4.3.5 Flood management in Myanmar
It is during the monsoon season that the country is most prone to flooding. Myanmar has an intricate river system, with vast river basins and a delta region. The rivers fill to capacity, often bursting their banks and causing flooding in the towns and villages alongside the rivers. Such riverine flooding is increasingly common as the monsoon increases in intensity. The monsoon also causes coastal flooding, as tropical storms from the Bay of Bengal generate storm surges and cause floods along the Rakhine coastline.
From time to time, there is urban and localised flooding in the cities and towns due to heavy rains, saturated soil and poor infiltration rates, together with inadequately maintained infrastructure (such as blocked drains). In the rural areas, water barriers such as dams, dykes and levees fail which destroys valuable farmlands (UN Habitat, n.d.).
Mitigation and preparedness measures are needed to limit these water management issues that can lead to loss of life, property and infrastructure. Currently, no single institution is responsible for the management of water resources, which is very sectoral: several ministries and government departments are managing water resources separately according to their own policies and mandates.
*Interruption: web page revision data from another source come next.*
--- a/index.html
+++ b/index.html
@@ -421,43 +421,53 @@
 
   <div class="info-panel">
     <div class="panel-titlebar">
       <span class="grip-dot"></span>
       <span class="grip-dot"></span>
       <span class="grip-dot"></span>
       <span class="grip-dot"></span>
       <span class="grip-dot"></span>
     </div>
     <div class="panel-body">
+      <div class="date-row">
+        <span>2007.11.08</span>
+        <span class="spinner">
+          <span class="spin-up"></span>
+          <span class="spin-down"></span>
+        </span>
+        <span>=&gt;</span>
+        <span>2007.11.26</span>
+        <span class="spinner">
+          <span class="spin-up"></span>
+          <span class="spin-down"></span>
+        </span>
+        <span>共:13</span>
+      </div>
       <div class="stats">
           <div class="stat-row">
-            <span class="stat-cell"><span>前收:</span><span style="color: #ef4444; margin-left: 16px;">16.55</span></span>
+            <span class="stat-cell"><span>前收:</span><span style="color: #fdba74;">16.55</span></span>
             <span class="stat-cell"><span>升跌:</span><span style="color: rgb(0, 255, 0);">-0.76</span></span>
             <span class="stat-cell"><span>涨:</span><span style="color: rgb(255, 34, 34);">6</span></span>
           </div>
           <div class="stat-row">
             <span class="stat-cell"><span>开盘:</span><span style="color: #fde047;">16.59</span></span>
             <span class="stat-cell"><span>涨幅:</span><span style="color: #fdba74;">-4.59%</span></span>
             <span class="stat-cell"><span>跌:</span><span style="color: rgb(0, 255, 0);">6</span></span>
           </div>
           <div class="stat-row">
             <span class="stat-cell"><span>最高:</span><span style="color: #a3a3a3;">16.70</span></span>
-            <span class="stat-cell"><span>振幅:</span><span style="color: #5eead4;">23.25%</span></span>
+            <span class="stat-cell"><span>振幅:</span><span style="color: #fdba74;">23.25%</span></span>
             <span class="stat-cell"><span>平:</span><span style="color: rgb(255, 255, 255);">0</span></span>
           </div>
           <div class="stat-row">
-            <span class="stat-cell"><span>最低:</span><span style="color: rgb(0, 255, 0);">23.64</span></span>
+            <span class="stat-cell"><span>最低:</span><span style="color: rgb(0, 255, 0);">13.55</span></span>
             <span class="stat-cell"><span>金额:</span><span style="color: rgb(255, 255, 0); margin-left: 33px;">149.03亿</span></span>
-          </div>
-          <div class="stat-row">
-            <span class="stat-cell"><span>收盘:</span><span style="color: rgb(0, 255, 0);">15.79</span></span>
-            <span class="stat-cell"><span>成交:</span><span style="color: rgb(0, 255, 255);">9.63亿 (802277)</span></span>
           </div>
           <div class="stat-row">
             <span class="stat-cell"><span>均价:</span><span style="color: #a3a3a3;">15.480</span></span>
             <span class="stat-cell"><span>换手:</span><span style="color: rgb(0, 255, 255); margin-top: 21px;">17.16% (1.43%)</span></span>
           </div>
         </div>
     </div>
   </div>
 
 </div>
For example, there are ten water-related Ministries and three major City Development Committees (in Yangon, Mandalay and Nayphidaw), which manage water resources. There is little coordination of approaches (Aung Min, n.d.). For example, the Department of Meteorology and Hydrology is part of the Ministry of Transport and Communication, and is responsible for the water assessment of major rivers, whilst the Department of Irrigation is part of the Ministry of Agriculture, Livestock and Irrigation and is responsible for the provision of irrigation water to farmland.
Just as there are many different agencies and ministries involved in water management in Myanmar, there are also a number of applicable laws. Most of the prevailing legislation pre-dates 2000, but there have been some recent initiatives such as the Conservation of Water Resources and River Law, which was enacted in October 2006, and the Environmental Conservation Law, which was enacted in March 2012. The National Environmental Quality (Emission) Guidelines followed in 2015, setting standards for wastewater (Aung Min, n.d.).
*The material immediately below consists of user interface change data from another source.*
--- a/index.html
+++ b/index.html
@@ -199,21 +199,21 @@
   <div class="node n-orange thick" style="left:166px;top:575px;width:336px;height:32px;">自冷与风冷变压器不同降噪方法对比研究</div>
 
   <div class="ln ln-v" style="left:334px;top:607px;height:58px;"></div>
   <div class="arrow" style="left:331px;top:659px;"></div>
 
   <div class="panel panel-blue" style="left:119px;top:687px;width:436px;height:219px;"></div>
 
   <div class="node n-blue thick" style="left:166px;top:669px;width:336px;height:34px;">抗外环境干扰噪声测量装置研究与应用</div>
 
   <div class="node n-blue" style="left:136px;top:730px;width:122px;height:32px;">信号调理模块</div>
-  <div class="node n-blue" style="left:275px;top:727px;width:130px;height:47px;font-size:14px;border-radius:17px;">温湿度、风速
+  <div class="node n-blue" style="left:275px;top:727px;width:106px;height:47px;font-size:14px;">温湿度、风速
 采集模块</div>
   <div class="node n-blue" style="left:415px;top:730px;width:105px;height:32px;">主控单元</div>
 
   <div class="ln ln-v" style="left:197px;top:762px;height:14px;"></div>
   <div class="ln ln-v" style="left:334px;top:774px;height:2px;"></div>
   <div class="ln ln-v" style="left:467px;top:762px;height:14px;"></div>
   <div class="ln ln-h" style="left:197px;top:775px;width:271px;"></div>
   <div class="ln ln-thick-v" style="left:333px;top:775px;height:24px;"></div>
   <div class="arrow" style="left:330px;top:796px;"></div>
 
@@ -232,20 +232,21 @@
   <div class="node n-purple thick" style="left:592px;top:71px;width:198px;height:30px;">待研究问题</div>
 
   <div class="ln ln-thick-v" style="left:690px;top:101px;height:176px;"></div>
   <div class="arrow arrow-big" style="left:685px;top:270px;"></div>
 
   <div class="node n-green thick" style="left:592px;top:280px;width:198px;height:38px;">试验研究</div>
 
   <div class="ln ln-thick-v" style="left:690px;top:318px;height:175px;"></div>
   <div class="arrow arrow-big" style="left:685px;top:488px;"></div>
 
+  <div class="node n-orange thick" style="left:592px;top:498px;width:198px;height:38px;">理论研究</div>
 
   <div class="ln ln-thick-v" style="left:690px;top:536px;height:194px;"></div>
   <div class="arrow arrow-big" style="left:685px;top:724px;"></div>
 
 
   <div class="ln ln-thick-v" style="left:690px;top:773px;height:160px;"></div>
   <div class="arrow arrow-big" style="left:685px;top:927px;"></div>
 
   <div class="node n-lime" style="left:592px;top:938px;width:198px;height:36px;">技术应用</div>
The National Water Policy (NWP) was established in 2014. It is the first integrated water policy for the watersheds, rivers, lakes and reservoirs, groundwater aquifers and coastal and marine waters in Myanmar. It will eventually lead to a system of laws and institutions to implement the policy guided by the Myanmar Water Framework Directive (MWFD).
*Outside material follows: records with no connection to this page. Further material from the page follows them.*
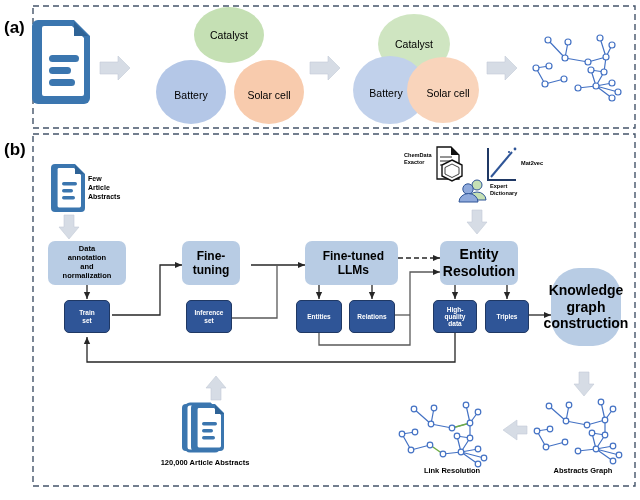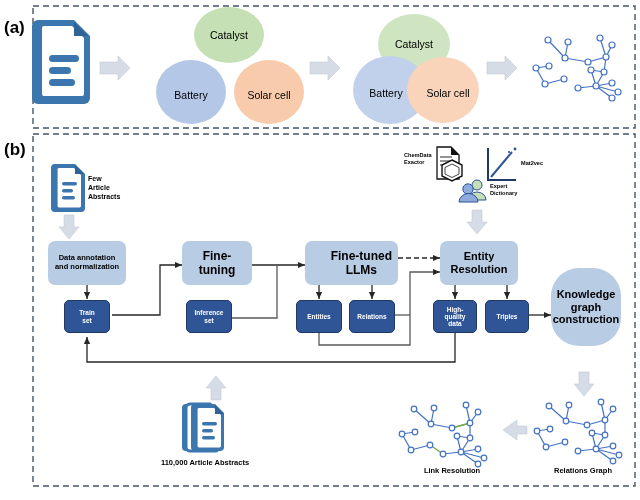--- a/index.html
+++ b/index.html
@@ -23,25 +23,25 @@
     position:absolute;font-size:10.5px;color:#000;font-weight:500;
     text-align:center;white-space:nowrap;
     transform:translate(-50%,-50%);
   }
 
   
   .lbox{
     position:absolute;background:#b8cce4;border-radius:7px;
     display:flex;align-items:center;justify-content:center;
     text-align:center;color:#000;font-weight:bold;line-height:1.18;
-    box-sizing:border-box;padding:6px;
+    box-sizing:border-box;padding:14px;
   }
   .lbox.small{font-size:7.5px;}
   .lbox.big{font-size:12px;}
-  .lbox.med{font-size:11px;}
+  .lbox.med{font-size:14px;}
 
   
   .dbox{
     position:absolute;background:#2f5597;border:1px solid #1f3864;
     border-radius:5px;display:flex;align-items:center;justify-content:center;
     text-align:center;color:#ffffff;font-weight:bold;line-height:1.12;
     font-size:6.5px;box-sizing:border-box;padding:1px;
   }
 
   
@@ -304,21 +304,21 @@
 
   <div class="cap" style="left:88px;top:175px;">Few<br>Article<br>Abstracts</div>
 
   <div class="cap tiny" style="left:404px;top:152px;">ChemData<br>Exactor</div>
   <div class="cap tiny" style="left:521px;top:160px;">Mat2vec</div>
   <div class="cap tiny" style="left:490px;top:183px;">Expert<br>Dictionary</div>
 
   <div class="lbox small" style="left:48px;top:241px;width:78px;height:44px;">
     <span>Data annotation<br>and normalization</span>
   </div>
-  <div class="lbox big" style="left:182px;top:241px;width:70px;height:44px;">
+  <div class="lbox big" style="left:182px;top:241px;width:58px;height:44px;">
     <span>Fine-tuning</span>
   </div>
   <div class="lbox big" style="left:305px;top:241px;width:93px;height:44px;justify-content:flex-end;">
     <span>Fine-tuned<br>LLMs</span>
   </div>
   <div class="lbox med" style="left:440px;top:241px;width:78px;height:44px;">
     <span>Entity<br>Resolution</span>
   </div>
   <div class="lbox med" style="left:551px;top:268px;width:70px;height:78px;border-radius:28px;">
     <span>Knowledge<br>graph<br>construction</span>
@@ -336,17 +336,17 @@
   <div class="dbox" style="left:349px;top:300px;width:46px;height:33px;">
     <span>Relations</span>
   </div>
   <div class="dbox" style="left:433px;top:300px;width:44px;height:33px;">
     <span>High-<br>quality<br>data</span>
   </div>
   <div class="dbox" style="left:485px;top:300px;width:44px;height:33px;">
     <span>Triples</span>
   </div>
 
-  <div class="cap mid center" style="left:205px;top:458px;">110,000 Article Abstracts</div>
+  <div class="cap mid center" style="left:205px;top:458px;">120,000 Article Abstracts</div>
   <div class="cap mid center" style="left:452px;top:466px;">Link Resolution</div>
-  <div class="cap mid center" style="left:583px;top:466px;">Relations Graph</div>
+  <div class="cap mid center" style="left:583px;top:466px;">Abstracts Graph</div>
 
 </div>
 
 </body></html>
There is a need for more integrated, basin-wide water resources management and planning for the allocation of water resources for different water users. Data that is more reliable is required in order to have a more detailed analysis of the current status of water resources including meteorological and hydrological data, which through modelling can help forecast flooding. Data currently can be found only on an administrative area level, instead of river basin level, which prevents a good comparison of different basins for agricultural and hydropower purposes for example. This makes managing water resources at the basin level very difficult, as the catchment area is not looked at as a hydrological entity, resulting in a lack of consideration of the downstream effects of human activities.
The construction of reservoirs, levees and sluice gates, and dredging of creeks is needed, but these individual actions need to be part of an Integrated Water Policy build on accurate data. The government are moving towards an integrated water resource management law to effectively conserve and manage Myanmar’s water resources. This is happening in collaboration with the private sector, non-governmental organisations and international organisations.